WHAT THE EXERCISE ASKS: Only one span of the listing below should come back. It runs from the line with "(254, 1138) none -> (131, 1137) //" through the line with "(415, 1243) none -> (151, 1386) //", and each of its lines must be reproduced exactly.
------------------------------------------------------------
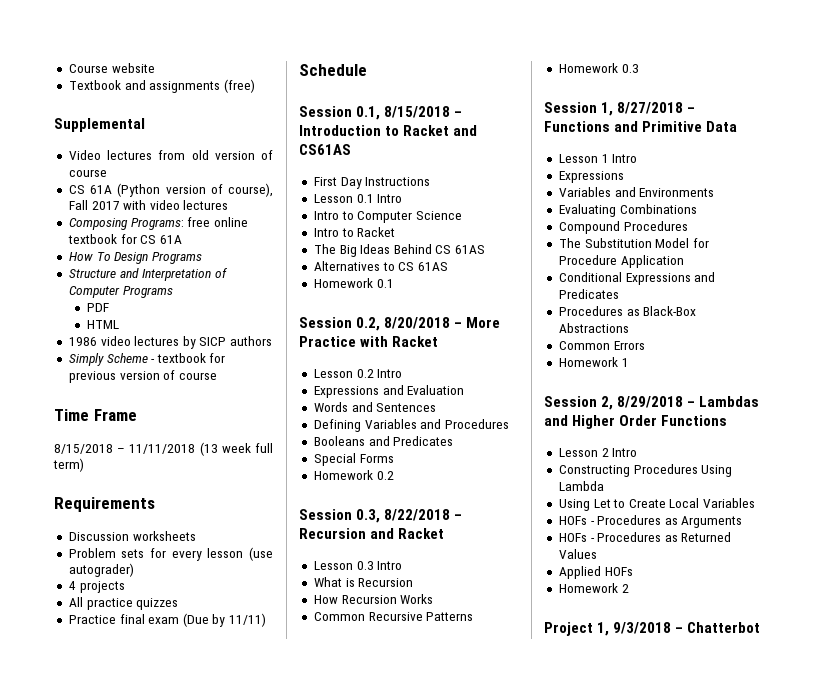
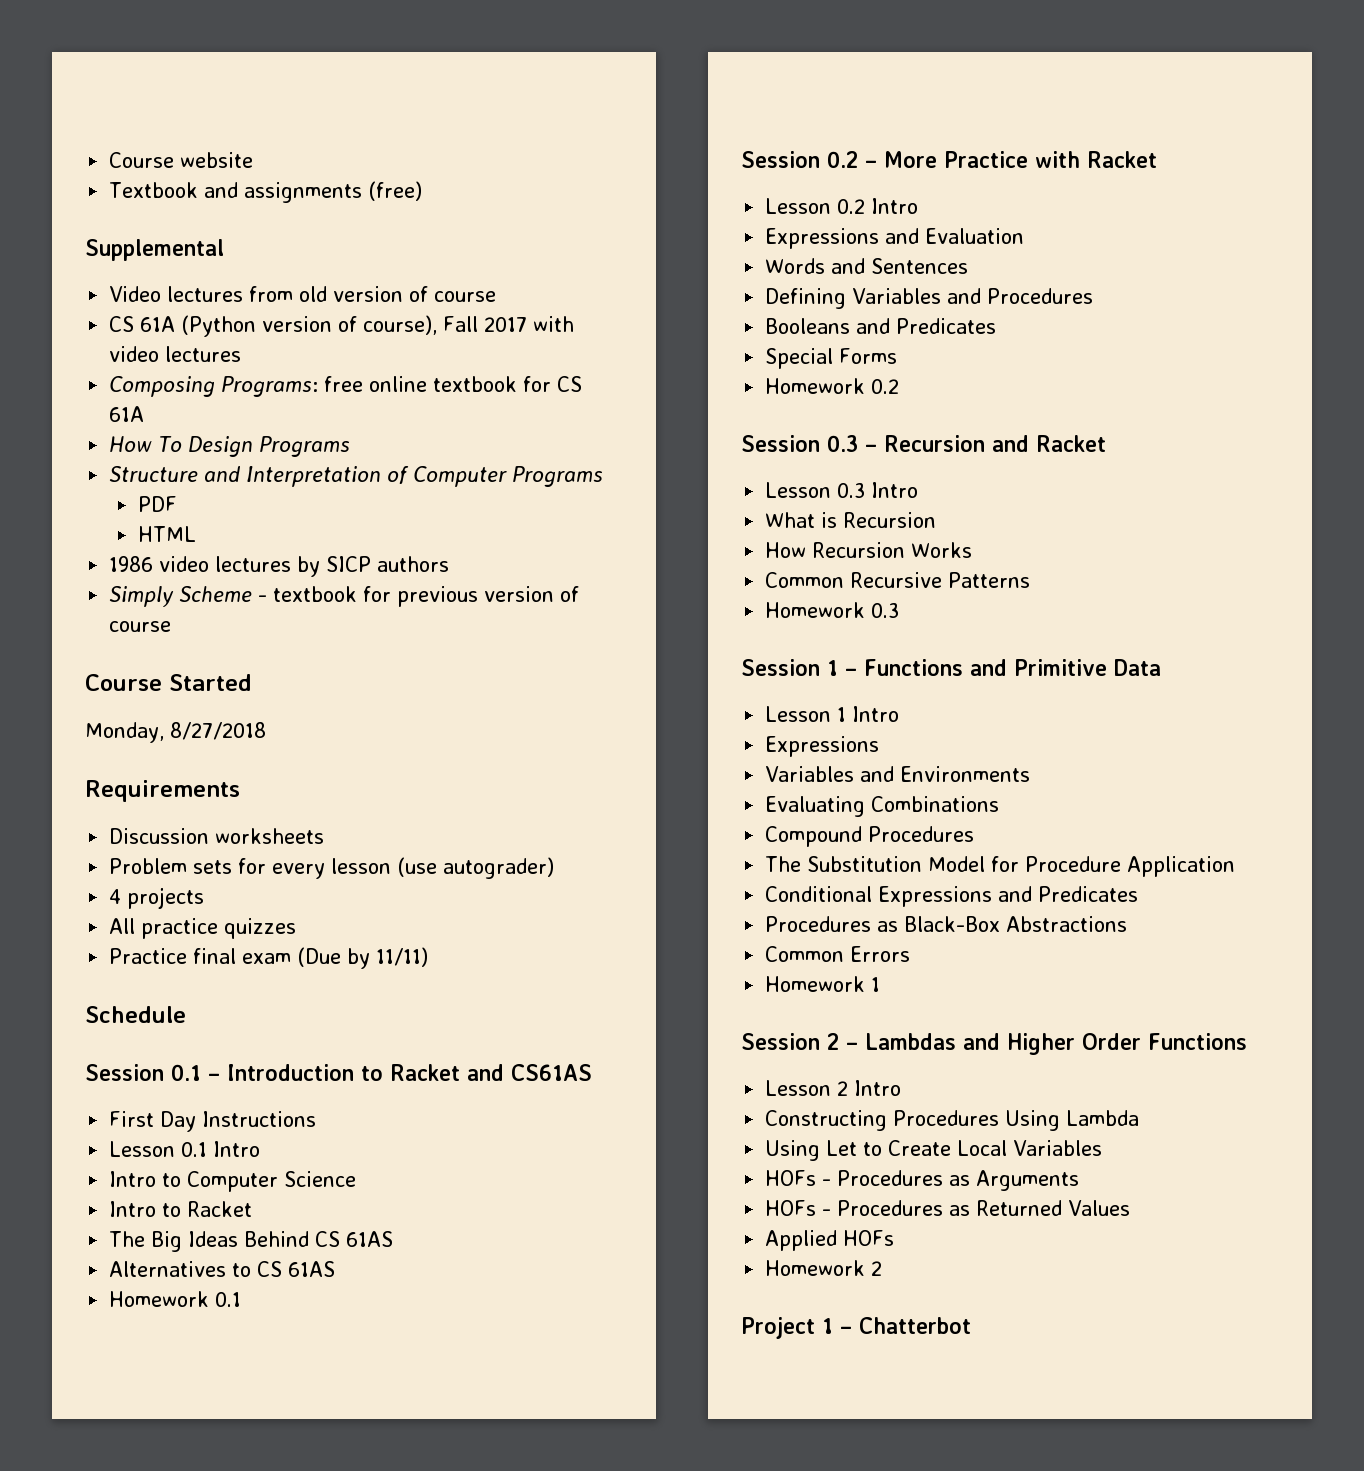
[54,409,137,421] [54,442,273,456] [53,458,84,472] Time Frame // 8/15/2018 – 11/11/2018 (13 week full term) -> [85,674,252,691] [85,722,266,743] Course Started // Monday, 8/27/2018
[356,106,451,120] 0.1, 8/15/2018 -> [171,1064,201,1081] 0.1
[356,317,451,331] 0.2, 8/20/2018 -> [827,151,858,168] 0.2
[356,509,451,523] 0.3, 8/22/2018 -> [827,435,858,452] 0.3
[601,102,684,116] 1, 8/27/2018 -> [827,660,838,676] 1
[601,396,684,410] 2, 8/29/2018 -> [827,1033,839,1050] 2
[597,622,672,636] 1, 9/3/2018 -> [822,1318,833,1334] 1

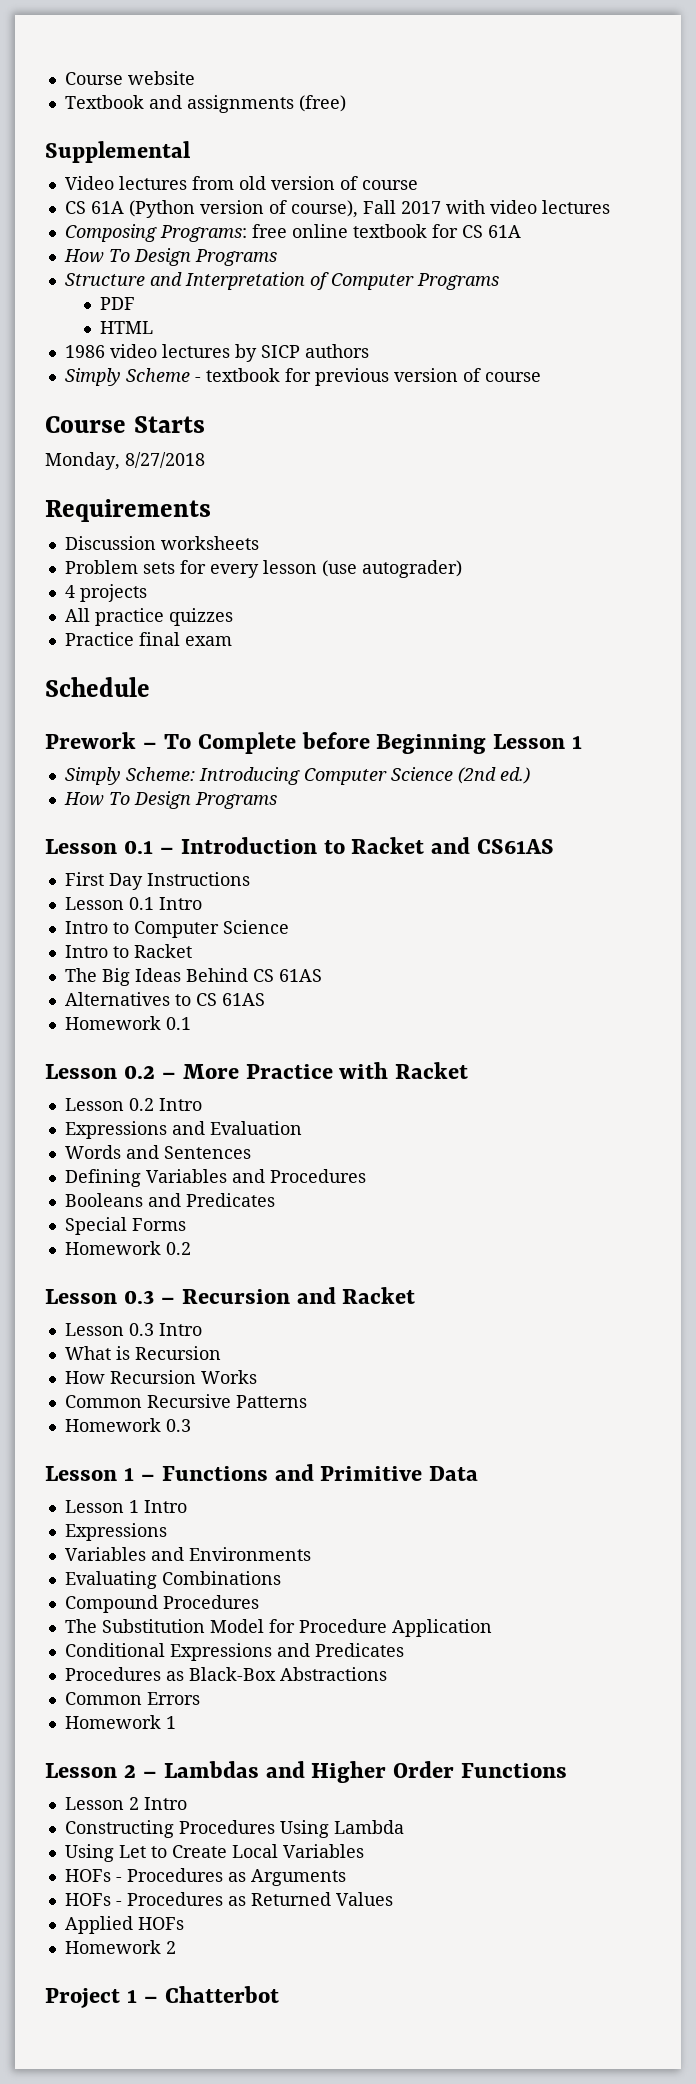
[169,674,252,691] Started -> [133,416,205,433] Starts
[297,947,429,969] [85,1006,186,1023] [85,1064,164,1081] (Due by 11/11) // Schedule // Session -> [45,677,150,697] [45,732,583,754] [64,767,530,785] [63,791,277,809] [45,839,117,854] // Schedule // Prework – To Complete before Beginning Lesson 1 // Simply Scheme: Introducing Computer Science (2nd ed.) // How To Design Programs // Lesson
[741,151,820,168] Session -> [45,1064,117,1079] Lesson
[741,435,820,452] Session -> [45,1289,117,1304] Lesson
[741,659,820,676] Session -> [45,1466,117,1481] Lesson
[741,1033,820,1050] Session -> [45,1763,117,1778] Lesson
------------------------------------------------------------
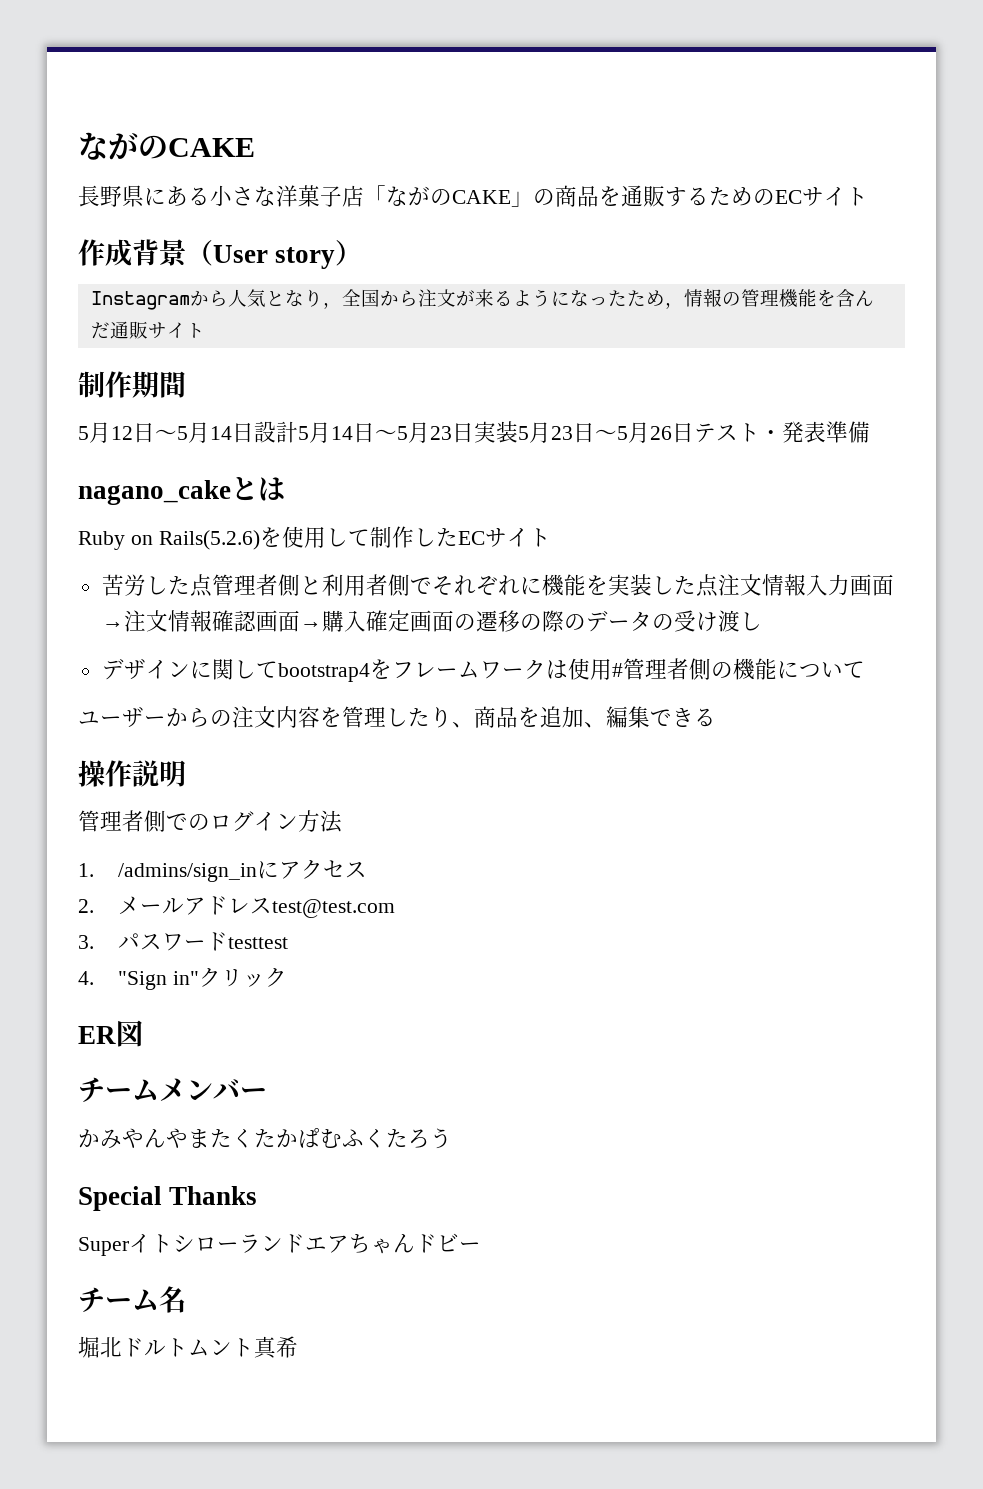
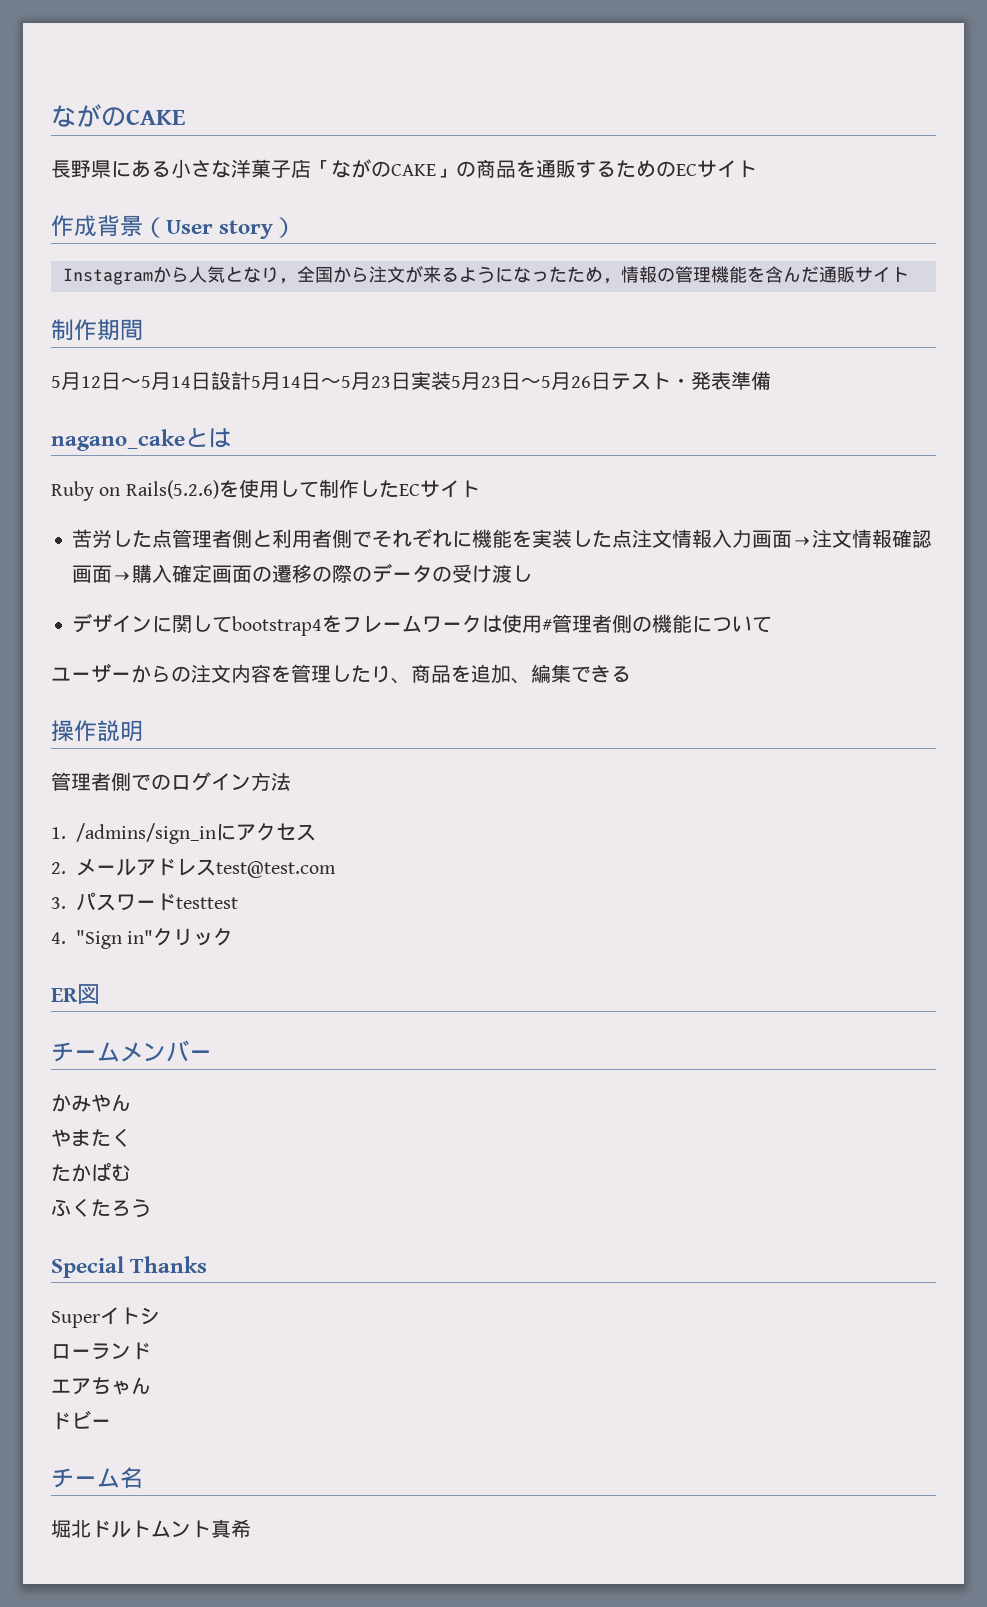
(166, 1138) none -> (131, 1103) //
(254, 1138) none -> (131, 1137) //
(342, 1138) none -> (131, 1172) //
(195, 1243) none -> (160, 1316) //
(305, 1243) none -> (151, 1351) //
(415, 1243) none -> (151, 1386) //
------------------------------------------------------------
RESPONSE TO THE TASK:
(254, 1138) none -> (131, 1137) //
(342, 1138) none -> (131, 1172) //
(195, 1243) none -> (160, 1316) //
(305, 1243) none -> (151, 1351) //
(415, 1243) none -> (151, 1386) //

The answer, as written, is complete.